This book presents the proceedings of the 13th International Conference on Nursing Informatics, held in Geneva, Switzerland, in June 2016. This biennial international conference provides one of the most important opportunities for healthcare professionals from around the world to gather and exchange expertise in the research and practice of both basic and applied nursing informatics. The theme of this 13th conference is eHealth for All: Every Level Collaboration - From Project to Realization. The book includes all full papers, as well as workshops, panels and poster summaries from the conference. Subjects covered include a wide range of topics, from robotic assistance in managing medication to intelligent wardrobes, and from low-cost wearables for fatigue and back stress management to big data analytics for optimizing work processes, and the book will be of interest to all those working in the design and provision of healthcare today.
On behalf of the Scientific Program Committee, I extend a warm welcome to the IMIA-NI members, students, practitioners, informatics researchers, industry partners, and others interested in health and nursing informatics who have come to attend the NI 2016, 13th International Congress on Nursing Informatics.
NI 2016 is a biennial conference of the IMIA-NI and the leading scientific meeting for health and nursing informatics research and practice. NI 2016 presents work not only from the discipline of nursing but also from many other disciplines and specialties including both basic and applied informatics.
The theme of NI 2016 is eHealth for all: Every level collaboration – From project to realization. The theme reflects the major challenges we face in healthcare today, that is, the need to collaborate at every level to achieve our goal of Health For All. NI 2016 offers a variety of topics on the conference theme.
The mission of the Scientific Program Committee is to solicit for, evaluate and schedule NI 2016 conference program to be consistent with the goal of the IMIA-NI. We received 445 submissions for papers, posters, short communications, panels, workshops, demonstrations, student competitions and tutorials from more than 40 countries. Each submission was reviewed by three reviewers selected from a panel of more than 963 experts. Reviewers' feedback was provided to the authors and every effort was made to ensure the best submissions given the constraints of the conference timetable. In the end, a total of 332 submissions were selected.
The result of the Scientific Program Committee's activity is reflected in the Conference Program and Proceedings. The proceedings contain OA full papers, indexed in MEDLINE, and also workshops, panels and posters summaries.

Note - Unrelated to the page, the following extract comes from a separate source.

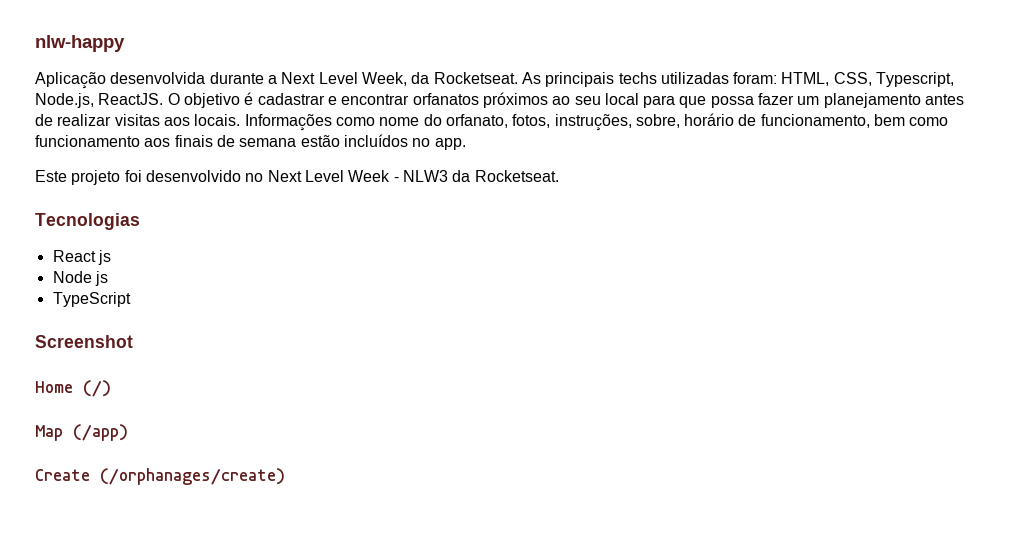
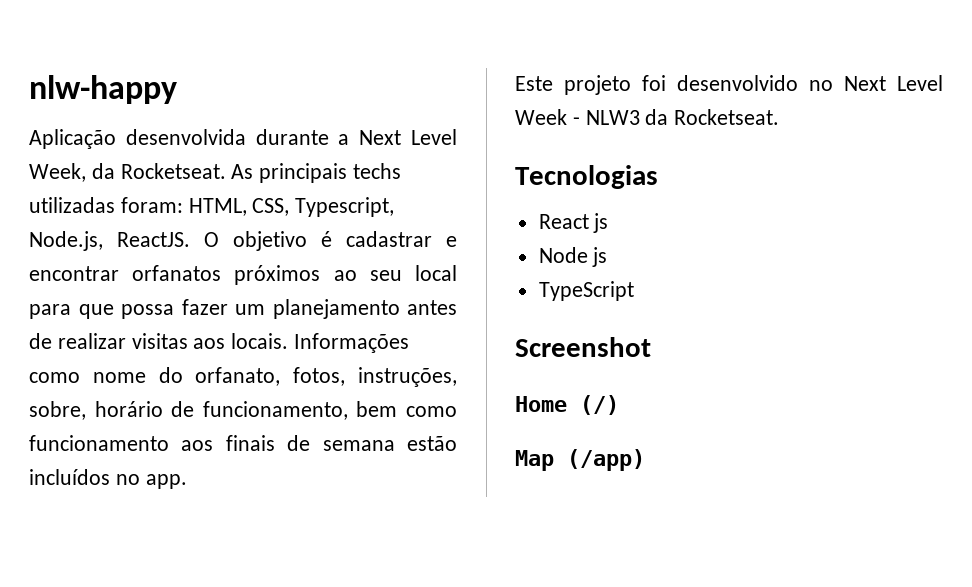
- Create (/orphanages/create)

The Scientific Program Committee has prepared a wonderful program. We have six keynote speakers addressing the state-of-the-art for health and nursing informatics ranging from data, to healthcare delivery to the policy level. There are 24 paper sessions, 20 poster sessions, 23 panel discussions, 14 workshops, 1 demonstration, 8 tutorials and 6 student competitions to attend. The exhibit hall will provide attendees with the opportunity to learn about the latest products and services in health and nursing information and information technology. The NI 2016 is adding two new features, a Wearable Fashion Show and an Interoperability Showcase. The Wearable Fashion Show will present how technology and fashion can be merged for healthcare. The Interoperability Showcase will present how EHR Applications, Devices and Apps communicate patient data electronically using HL7 standards and IHE profiles. This showcase is jointly organized by the HL7 Nurses Work Group with HL7 PCWG EHRWG, CICWG and Associations such as IMIA-NI, ICN, HIMSS and IHE. I hope that all participants have the opportunity to learn from and network with others through tutorials, keynotes, paper sessions, poster sessions, panel discussions, and workshops and find new and exciting ideas to inspire them.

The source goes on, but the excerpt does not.